Provided records:

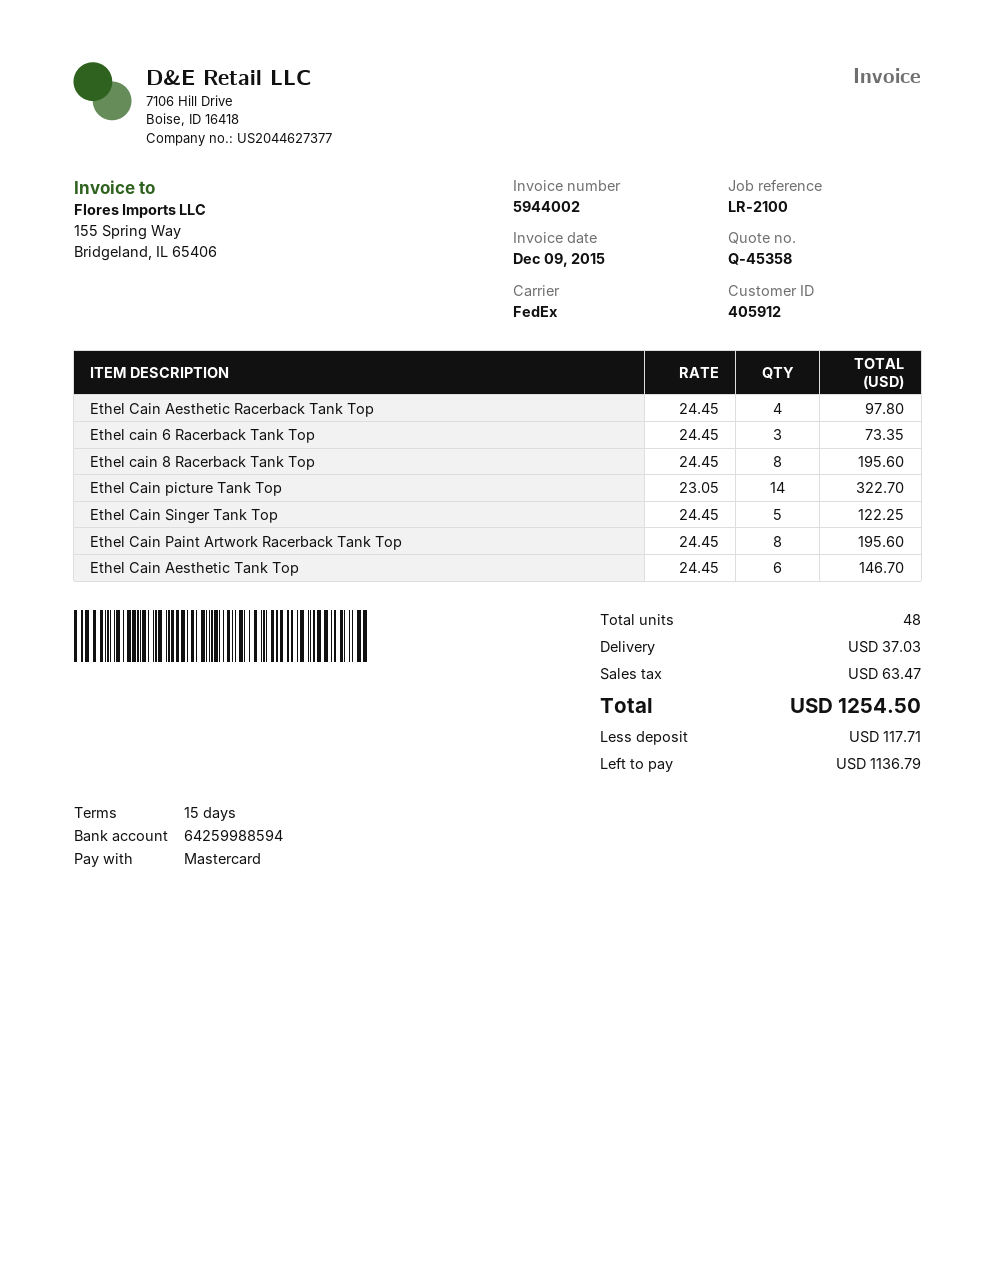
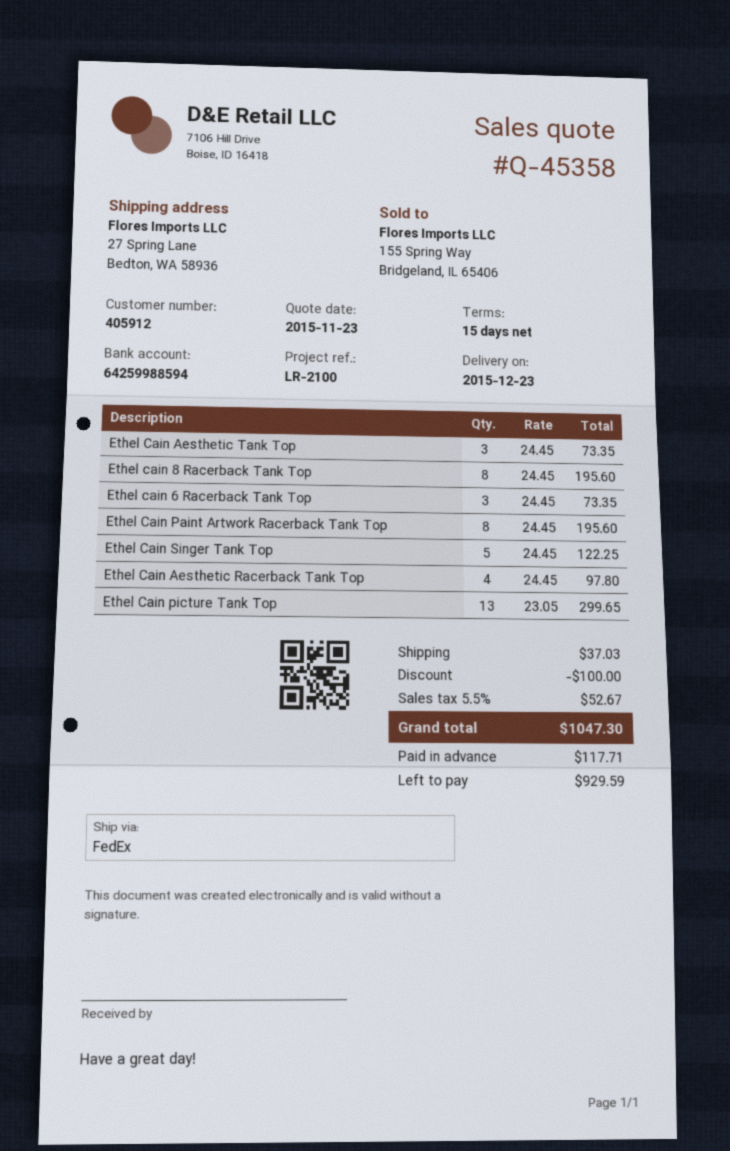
Ethel Cain picture Tank Top: 14 x 23.05 = 322.70 -> 13 x 23.05 = 299.65
Ethel Cain Aesthetic Tank Top: 6 x 24.45 = 146.70 -> 3 x 24.45 = 73.35
discount: none -> 100.00
tax: 63.47 -> 52.67
total: 1254.50 -> 1047.30
balance: 1136.79 -> 929.59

What needs to be done:
Repeat each record exactly, with the pictures left out.

Written solution:
Ethel Cain picture Tank Top: 14 x 23.05 = 322.70 -> 13 x 23.05 = 299.65
Ethel Cain Aesthetic Tank Top: 6 x 24.45 = 146.70 -> 3 x 24.45 = 73.35
discount: none -> 100.00
tax: 63.47 -> 52.67
total: 1254.50 -> 1047.30
balance: 1136.79 -> 929.59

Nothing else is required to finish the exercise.